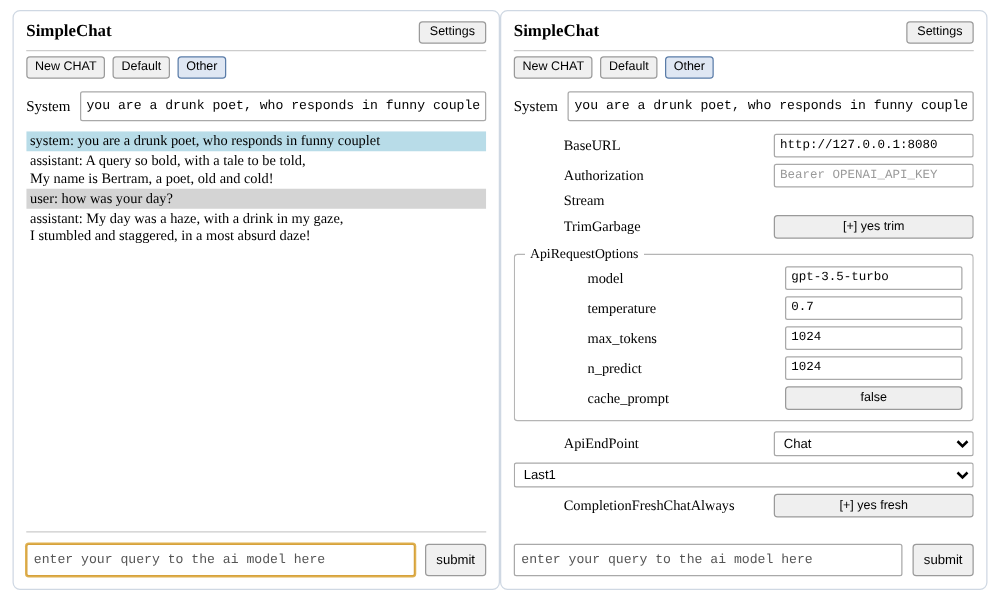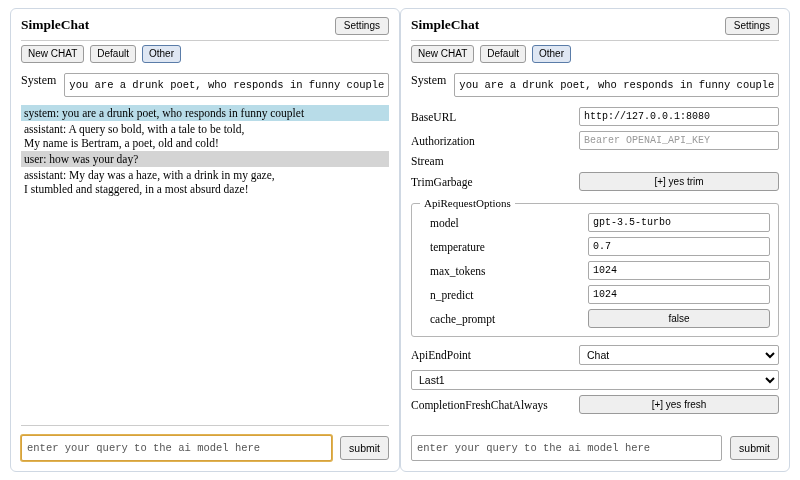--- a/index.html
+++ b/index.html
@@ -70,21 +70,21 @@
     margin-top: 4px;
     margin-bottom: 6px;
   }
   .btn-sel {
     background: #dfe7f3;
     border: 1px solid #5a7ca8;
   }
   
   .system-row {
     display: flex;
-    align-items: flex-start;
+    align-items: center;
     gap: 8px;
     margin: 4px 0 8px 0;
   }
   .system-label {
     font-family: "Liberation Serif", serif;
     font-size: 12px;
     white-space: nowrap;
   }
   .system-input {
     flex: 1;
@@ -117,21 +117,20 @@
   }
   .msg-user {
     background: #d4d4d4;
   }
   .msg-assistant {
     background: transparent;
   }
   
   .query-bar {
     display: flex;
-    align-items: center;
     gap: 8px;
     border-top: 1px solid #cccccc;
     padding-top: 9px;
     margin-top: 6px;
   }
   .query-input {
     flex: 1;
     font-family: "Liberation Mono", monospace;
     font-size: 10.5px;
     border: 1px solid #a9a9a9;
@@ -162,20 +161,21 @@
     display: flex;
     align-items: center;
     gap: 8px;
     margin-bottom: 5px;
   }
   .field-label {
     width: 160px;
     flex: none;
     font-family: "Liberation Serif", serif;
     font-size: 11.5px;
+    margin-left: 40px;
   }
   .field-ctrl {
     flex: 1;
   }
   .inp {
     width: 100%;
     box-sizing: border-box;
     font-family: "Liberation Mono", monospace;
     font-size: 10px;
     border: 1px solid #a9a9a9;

# Requirement:
Everything in the material must be duplicated exactly, except the pictures.

# Result of the task:
--- a/index.html
+++ b/index.html
@@ -70,21 +70,21 @@
     margin-top: 4px;
     margin-bottom: 6px;
   }
   .btn-sel {
     background: #dfe7f3;
     border: 1px solid #5a7ca8;
   }
   
   .system-row {
     display: flex;
-    align-items: flex-start;
+    align-items: center;
     gap: 8px;
     margin: 4px 0 8px 0;
   }
   .system-label {
     font-family: "Liberation Serif", serif;
     font-size: 12px;
     white-space: nowrap;
   }
   .system-input {
     flex: 1;
@@ -117,21 +117,20 @@
   }
   .msg-user {
     background: #d4d4d4;
   }
   .msg-assistant {
     background: transparent;
   }
   
   .query-bar {
     display: flex;
-    align-items: center;
     gap: 8px;
     border-top: 1px solid #cccccc;
     padding-top: 9px;
     margin-top: 6px;
   }
   .query-input {
     flex: 1;
     font-family: "Liberation Mono", monospace;
     font-size: 10.5px;
     border: 1px solid #a9a9a9;
@@ -162,20 +161,21 @@
     display: flex;
     align-items: center;
     gap: 8px;
     margin-bottom: 5px;
   }
   .field-label {
     width: 160px;
     flex: none;
     font-family: "Liberation Serif", serif;
     font-size: 11.5px;
+    margin-left: 40px;
   }
   .field-ctrl {
     flex: 1;
   }
   .inp {
     width: 100%;
     box-sizing: border-box;
     font-family: "Liberation Mono", monospace;
     font-size: 10px;
     border: 1px solid #a9a9a9;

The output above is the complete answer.